In vitro reconstitution of biological processes is important to understand the molecular components and mechanisms underlying them. One such process is phagosome maturation, which is involved in degradation of pathogens taken up by macrophage cells of the immune system, and is also used as a process of nutrition in lower eukaryotes (Vieira et al., 2002).
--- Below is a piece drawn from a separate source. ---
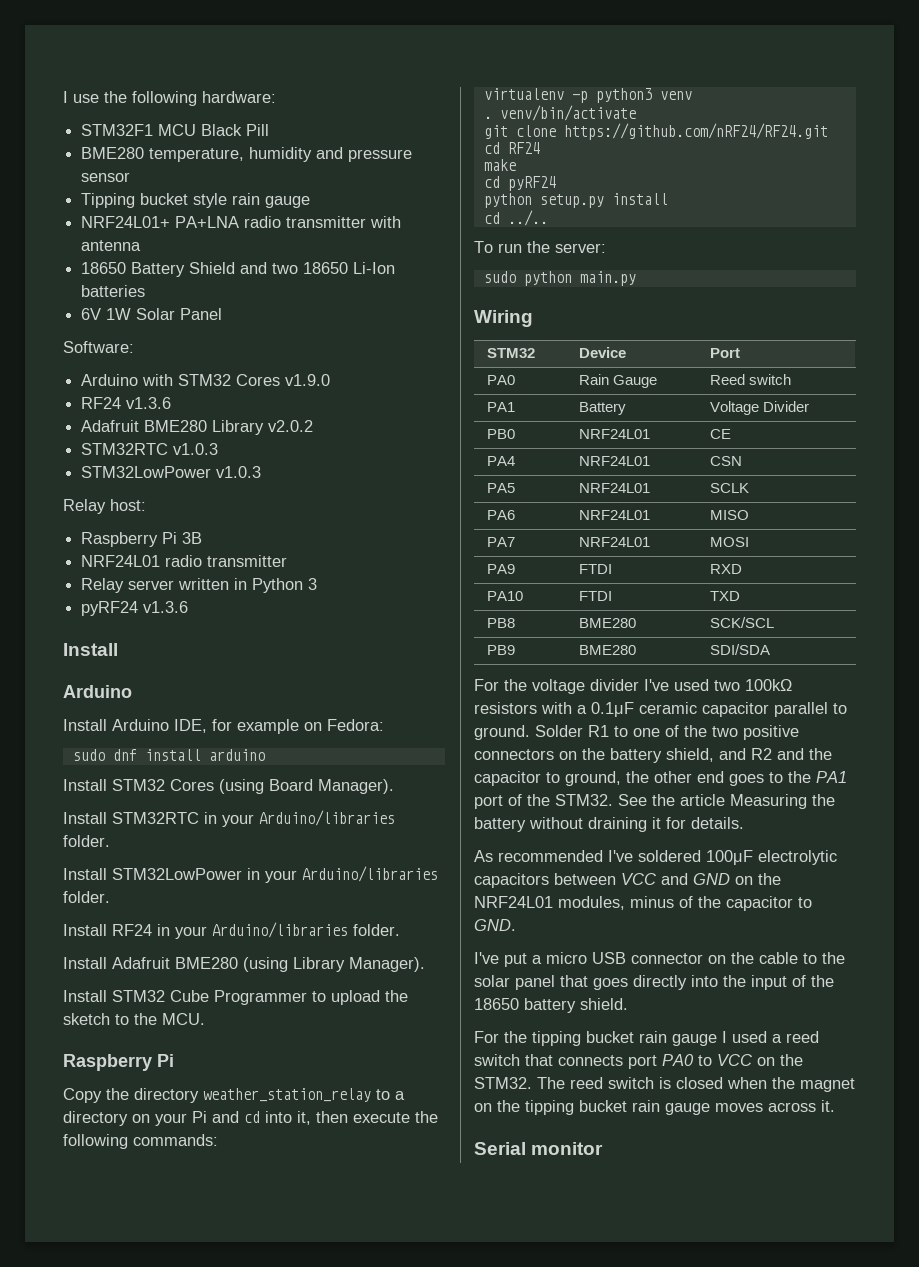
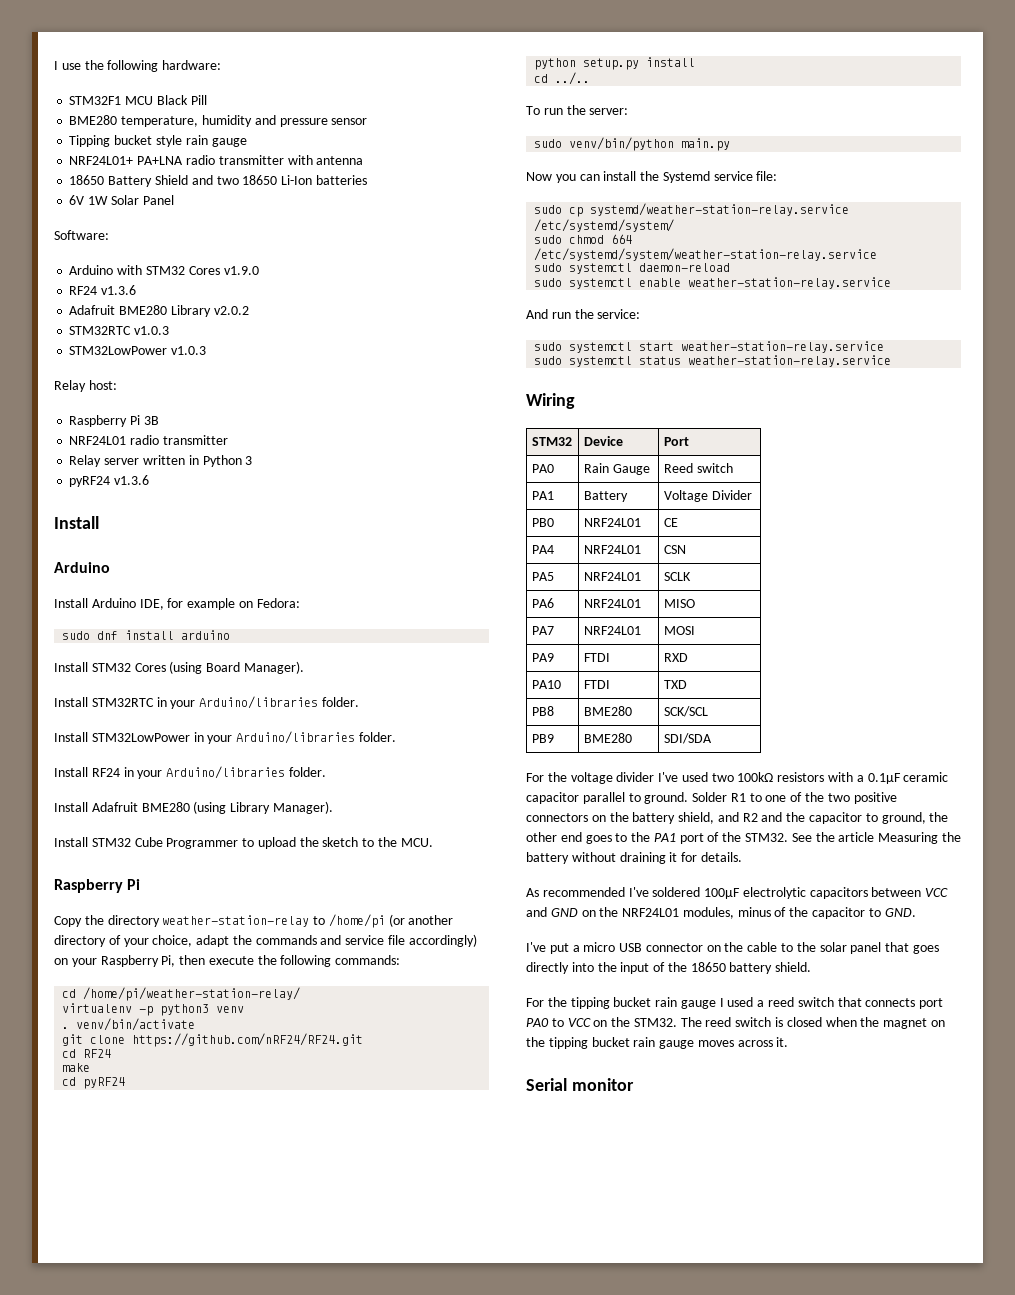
[203,1088,405,1102] [63,1111,311,1126] weather_station_relay to a directory on your Pi and cd into it, -> [162,914,454,928] [54,934,477,947] [54,955,176,967] weather-station-relay to /home/pi (or another directory of your choice, adapt the commands and service file accordingly) on your Raspberry Pi,
(218, 1140) none -> [62,987,301,1001] // cd /home/pi/weather-station-relay/
[523,271,572,286] python -> [569,137,675,151] venv/bin/python
(636, 278) none -> [526,171,778,183] [534,203,850,217] [534,219,675,232] [534,234,633,244] [534,248,878,261] [534,263,731,274] [534,277,892,289] [526,309,641,319] [534,341,885,353] [534,355,892,367] // Now you can install the Systemd service file: // sudo cp systemd/weather-station-relay.service /etc/systemd/system/ // sudo chmod 664 /etc/systemd/system/weather-station-relay.service // sudo systemctl daemon-reload // sudo systemctl enable weather-station-relay.service // And run the service: // sudo systemctl start weather-station-relay.service // sudo systemctl status weather-station-relay.service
The transport of phagosomes on microtubules is intimately connected to their maturation (Blocker et al., 1997; Vieira et al., 2002). Notably, several intracellular pathogens disrupt phagosome transport to survive in a latent form inside cells (Harrison et al., 2004; Harrison and Grinstein, 2002; Rai et al., 2016; Sun et al., 2007). Therefore, reconstitution of phagosome transport might help to understand the strategy used by pathogens for immune evasion. Here, we describe a detailed protocol to prepare LBPs from cell extracts of the social amoeba Dictyostelium discoideum. This protocol has been adapted and modified from the work by Gotthard et al. (2006). Briefly, the cells are pulsed with latex beads and chased for different time durations to enable either early or late phagosome formation. Such phagosomes are buoyant in nature and float away from other endogenous vesicles when spun at high speeds. These phagosomes, collected along with the cytosol, show robust motion on in vitro polymerized microtubules. A detailed version of this protocol has also been published elsewhere (Barak et al., 2014). Using this method, we have recently shown cholesterol as a key regulator of phagosome transport and maturation (Rai et al., 2016). Furthermore, this assay has helped us to elucidate the mechanism of disruption of phagosome transport by lipophosphoglycan (LPG) from the parasite Leishmania donovani. A description of the phagosome extract preparation from Dictyostelium cells is detailed below. This protocol describes only the purification of LBPs. The in vitro motility assay has been described elsewhere (Barak et al., 2014).